Justice, Lahore High Court
- In office 1971–1977

Joint Secretary in the Ministry of Law and Justice
- In office 1977–1981

Personal details
- Born: 1932 Kareem Nagar, Hyderabad (Deccan), Hyderabad State
- Died: 11 April 2013 (aged 80–81)
- Alma mater: Islamia College Peshawar, Yale University (LLM)

= Khwaja MA Samdani =

Pakistani judge (1932–2013)

Khwaja Muhammad Ahmad Samdani (13 May 1932 – 11 April 2013) was a Pakistani judge who served on the Lahore High Court bench.

==Early life and education==
Samdani was born in 1932 in Kareem Nagar, Hyderabad Deccan. His family migrated to Pakistan after the Partition of India in 1947. After completing his education, Samdani taught at Islamia College Peshawar before joining the civil service and later transitioning to the judiciary. He also pursued an LLM at Yale University on a scholarship.

==Career==
In 1972, Samdani was appointed as an additional judge at the Lahore High Court.

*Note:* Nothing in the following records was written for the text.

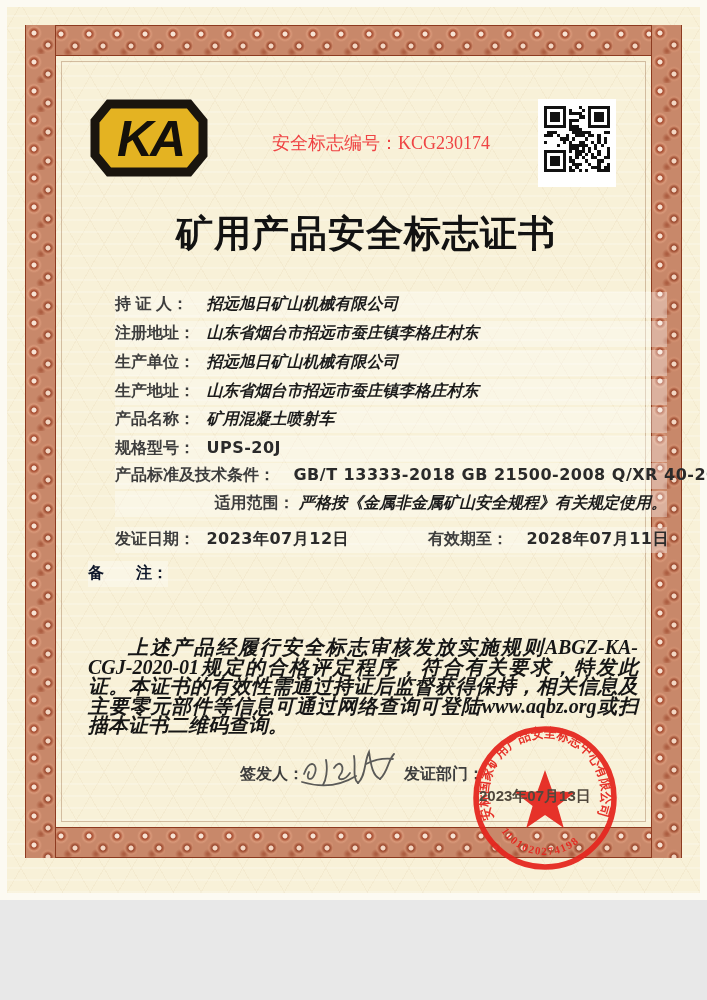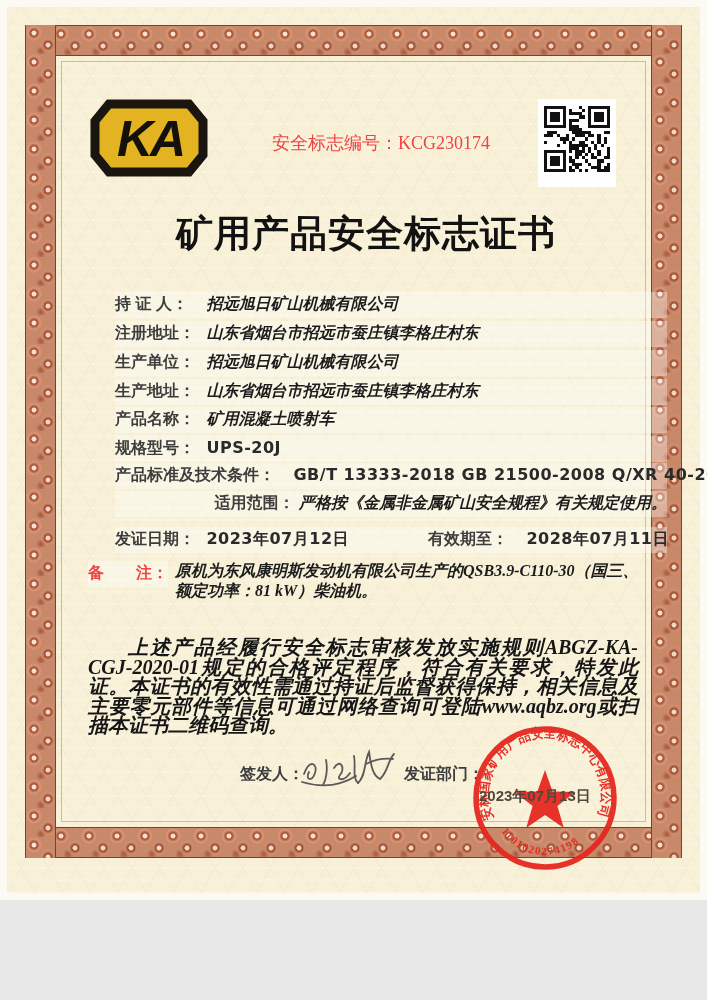--- a/index.html
+++ b/index.html
@@ -58,7 +58,7 @@
   .v-kai{font-family:"Liberation Serif","DejaVu Serif",serif;font-style:italic;font-weight:600;color:#1c1c1c;}
   .v-bold{font-family:"DejaVu Sans","Liberation Sans",sans-serif;font-weight:bold;color:#2a2a2a;letter-spacing:.5px;}
   .date-gap{display:inline-block;min-width:70px;}
-  .remark-lbl{left:88px;top:561px;font-size:16px;font-weight:bold;color:#ef4444;white-space:pre;background:rgba(255,255,255,.35);padding:2px 0 3px 0;}
+  .remark-lbl{left:88px;top:561px;font-size:16px;font-weight:bold;color:#0f172a;white-space:pre;background:rgba(255,255,255,.35);padding:2px 0 3px 0;}
   .remark-val{left:175px;top:561px;width:465px;font-size:16px;line-height:20px;
     font-family:"Liberation Serif","DejaVu Serif",serif;font-style:italic;font-weight:600;color:#1c1c1c;}
   .statement{

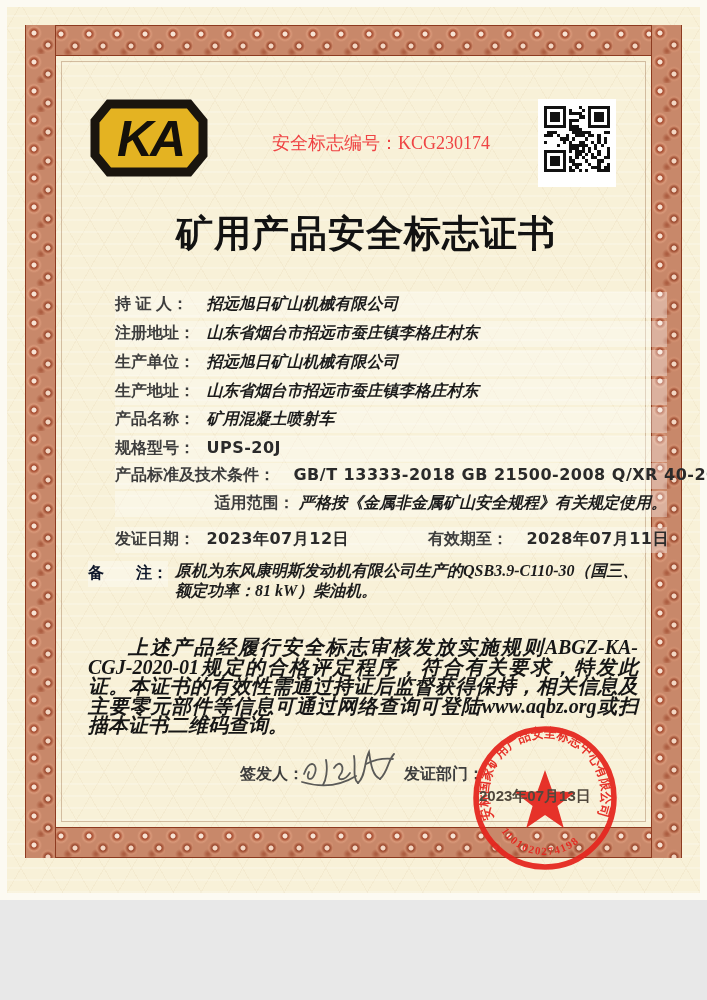--- a/index.html
+++ b/index.html
@@ -363,7 +363,6 @@
   </div>
 
   <div class="abs remark-lbl">备　　注：</div>
-  <div class="abs remark-val">原机为东风康明斯发动机有限公司生产的QSB3.9-C110-30（国三、额定功率：81 kW）柴油机。</div>
 
   <div class="abs statement">上述产品经履行安全标志审核发放实施规则ABGZ-KA-CGJ-2020-01规定的合格评定程序，符合有关要求，特发此证。本证书的有效性需通过持证后监督获得保持，相关信息及主要零元部件等信息可通过网络查询可登陆www.aqbz.org或扫描本证书二维码查询。</div>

In 1974, during Zulfikar Ali Bhutto's tenure as prime minister, anti-Ahmadiyya violence erupted in Pakistan. Samdani chaired the Rabwah Tribunal, which investigated the violence that took place on 29 May 1974. Although the full report of the tribunal was not made public, it is noted that Justice Samdani considered the Second Constitutional Amendment, which declared Ahmadis as non-Muslims, to be a form of persecution against a vulnerable minority.

In a bail in the Nawab Muhammad Ahmed Khan Kasuri murder case against Zulfikar Ali Bhutto, he granted bail to Bhutto despite pressure from the military government led by Muhammad Zia-ul-Haq. Samdani's decision was seen as a display of judicial independence and impartiality.

In April 1980, while serving as the federal law secretary, Samdani had a confrontation with Zia-ul-Haq over remarks the general had made about secretaries. Samdani stood his ground and refused to apologise, believing in the correctness of his actions.

In 1981, Samdani was presented with a new oath containing clauses he deemed unconstitutional. Rather than comply with these clauses, he chose to retire from his position.